I made three conditional selections on my dataframe. So lets say:

final_df[(final_df['acceptance_advice'] == 'standard') & (final_df['acceptance'] == 'ok')]
final_df[(final_df['acceptance_advice'] == 'not accepted') & (final_df['acceptance'] == 'ok')]
final_df[(final_df['acceptance_advice'] == 'postponed') & (final_df['acceptance'] == 'declined')]
  

Now I want to add a categorical variable (the class I am going to use for prediction) from each of these selections. So let's say: the first selection should be class 1 and the second should class 2 and the third selection should be class 3.

I have tried:

cat_1 = final_df[(final_df['acceptance_advice'] == 'standard') & (final_df['acceptance'] == 'ok')]
cat_2 = final_df[(final_df['acceptance_advice'] == 'not accepted') & (final_df['acceptance'] == 'ok')]
cat_3 = final_df[(final_df['acceptance_advice'] == 'postponed') & (final_df['acceptance'] == 'declined')]

final_df['class'] = (cat_1 | cat_2 | cat_3).astype(int)

But it only worked on two categories (e.g. 0 and 1) but not on three.

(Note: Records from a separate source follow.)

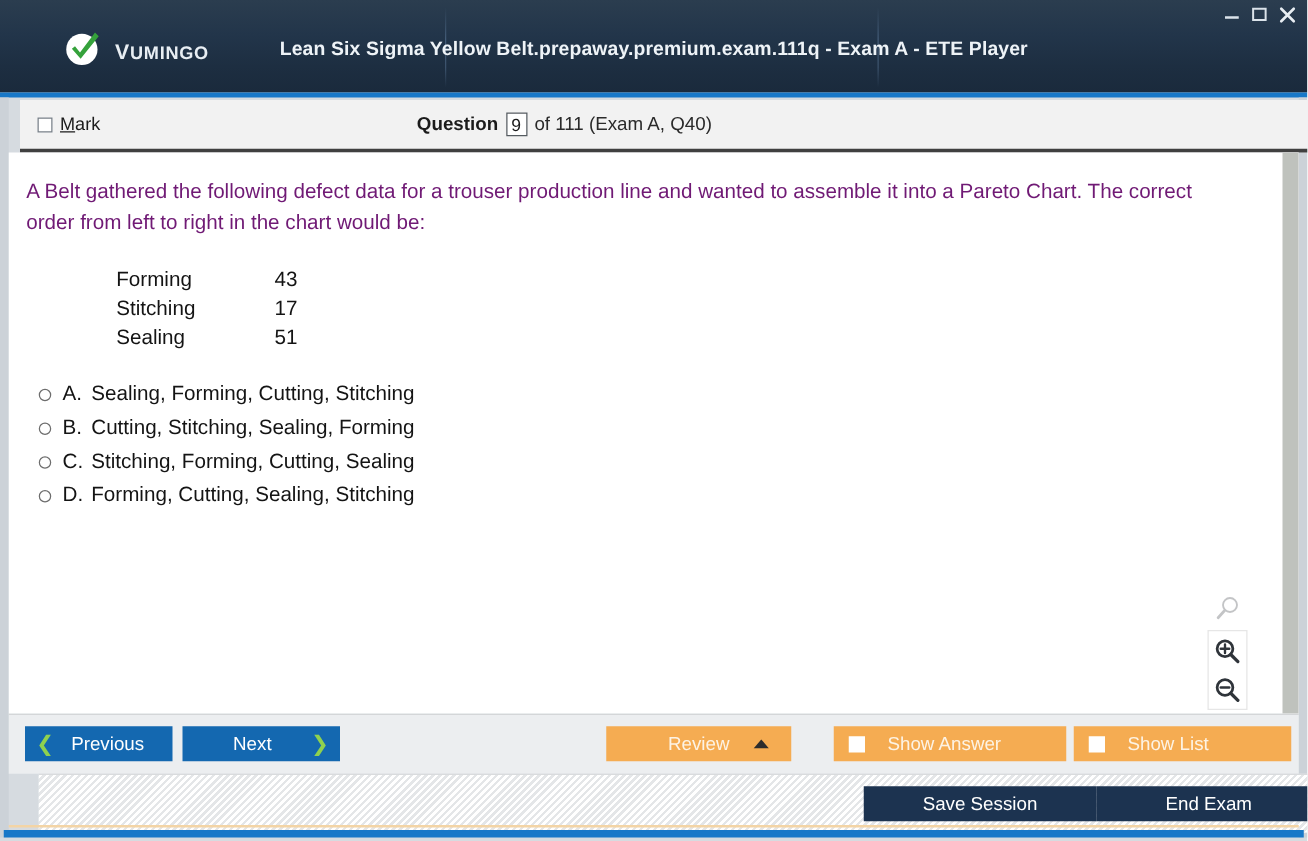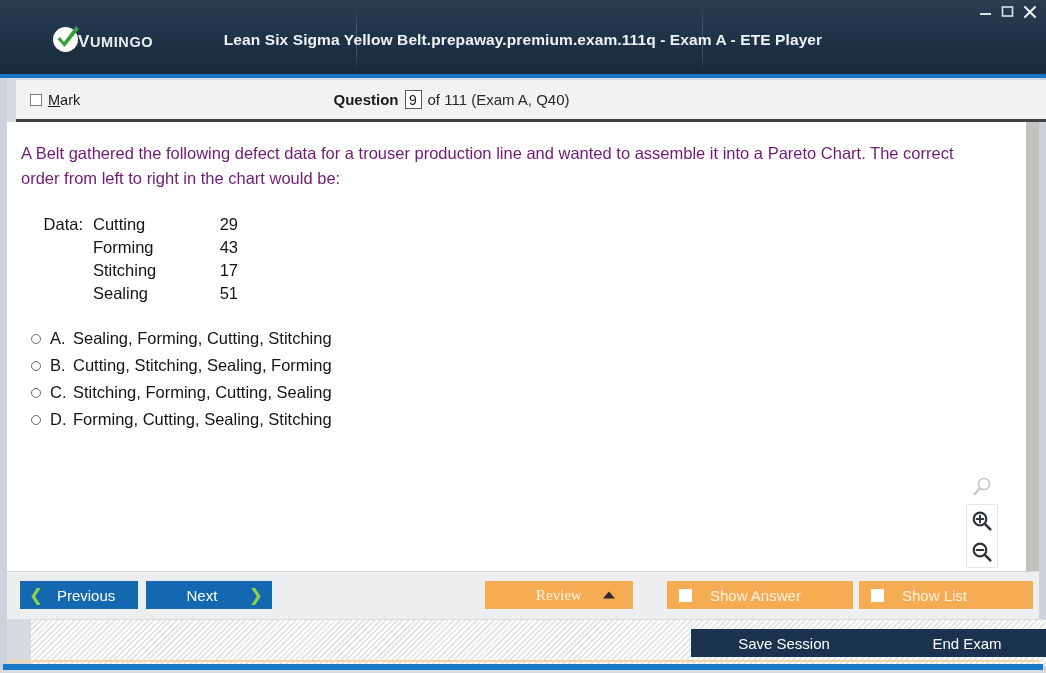"VUMINGO" .logo { gap: 1px -> 15px }
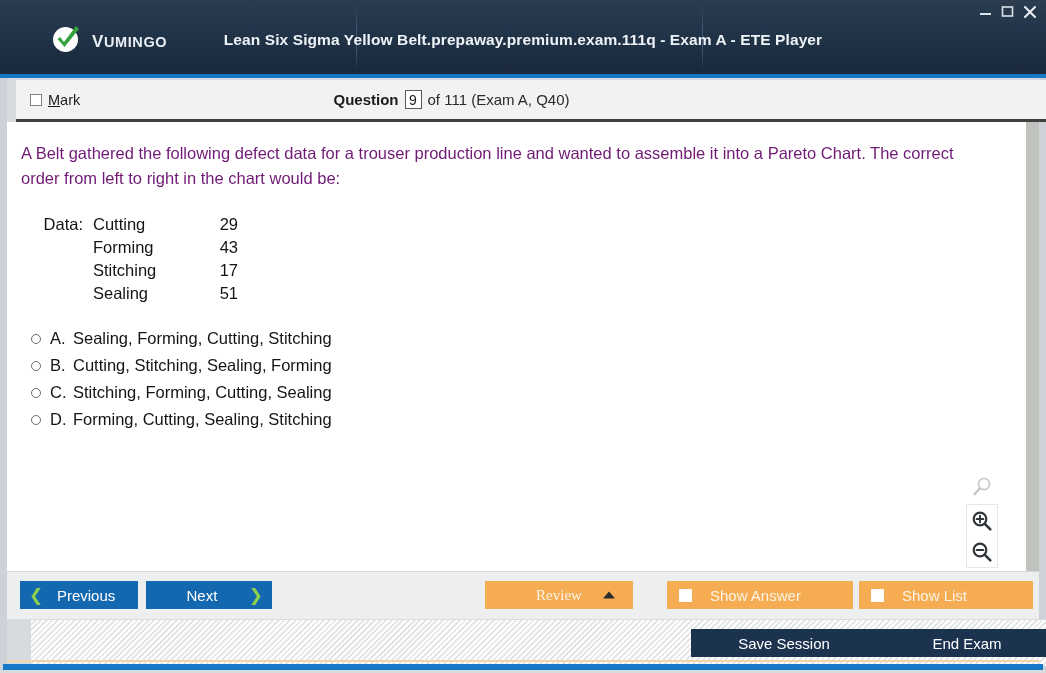"Data:" div.data-row { html: <div> <span>Data:</span> <span>Cutting</span> <span>29</span> </div> -> none }
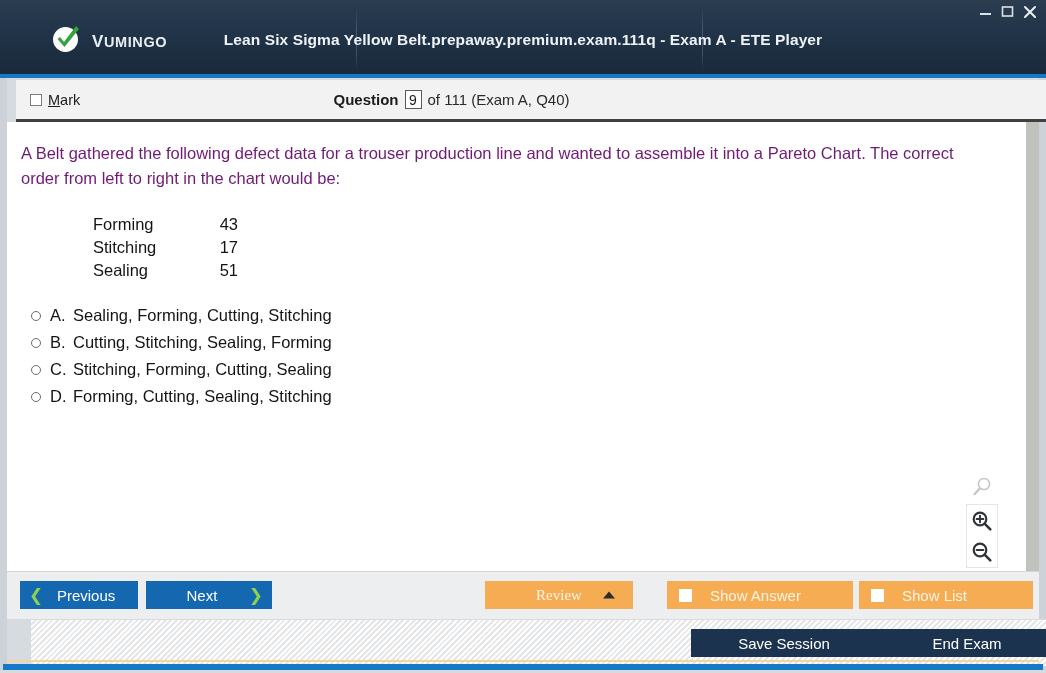"Review" .btn-review { font-family: Liberation Serif, serif -> none }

final_df looks something like this:

id feature1 feature2 acceptance_advice acceptance
some value some value some value some value some value
some value some value some value some value some value
some value some value some value some value some value
some value some value some value some value some value

I want it to look like this:

id feature1 feature2 acceptance_advice acceptance class
some value some value some value some value some value 1
some value some value some value some value some value 2
some value some value some value some value some value 1
some value some value some value some value some value 3

I want to add a column class, which should be the class to be predicted.

noelle
  • 23
  • 3
  • 1
    Can you please share `final_df` how it looks like ? – Khaled DELLAL Nov 07 '22 at 12:19
  • 1
    this question require more detail about those dataframe – Adi OS Nov 07 '22 at 12:23
  • Which criteria do class values meet from the other columns ? when we say that `final_df['class'] == 1` or `final_df['class'] == 2` or `final_df['class'] == 3` , please share more details about the used criteria/consitions based on the other columns. An example of full of data would be helpful instead of `some value`. Thanks. – Khaled DELLAL Nov 07 '22 at 12:43
  • I cannot share the exact data because of privacy but the value should meet the conditions as stated above, so for example all indexes that match the first condition should belong to class 1, all indexes that match the second condition should belong to class 2 etc. – noelle Nov 07 '22 at 12:45
  • With the OR logical operator you use for assigning the class/category, you can get a maximum of two outputs, 0 or 1, even if there are more than two inputs. To support the third category, you will need an operation that supports three variables. – LazyClown Nov 07 '22 at 12:50
  • thanks! but which operator is that? – noelle Nov 07 '22 at 13:00

3 Answers3

0

Maybe like this?

import pandas as pd

# Data thing -  we can skip it
id = [0,1,2,3,4,5]
acceptance_advice = ['standard','not accepted','postponed','standard','not accepted','postponed']
acceptance = ['ok','ok','declined','ok','ok','declined']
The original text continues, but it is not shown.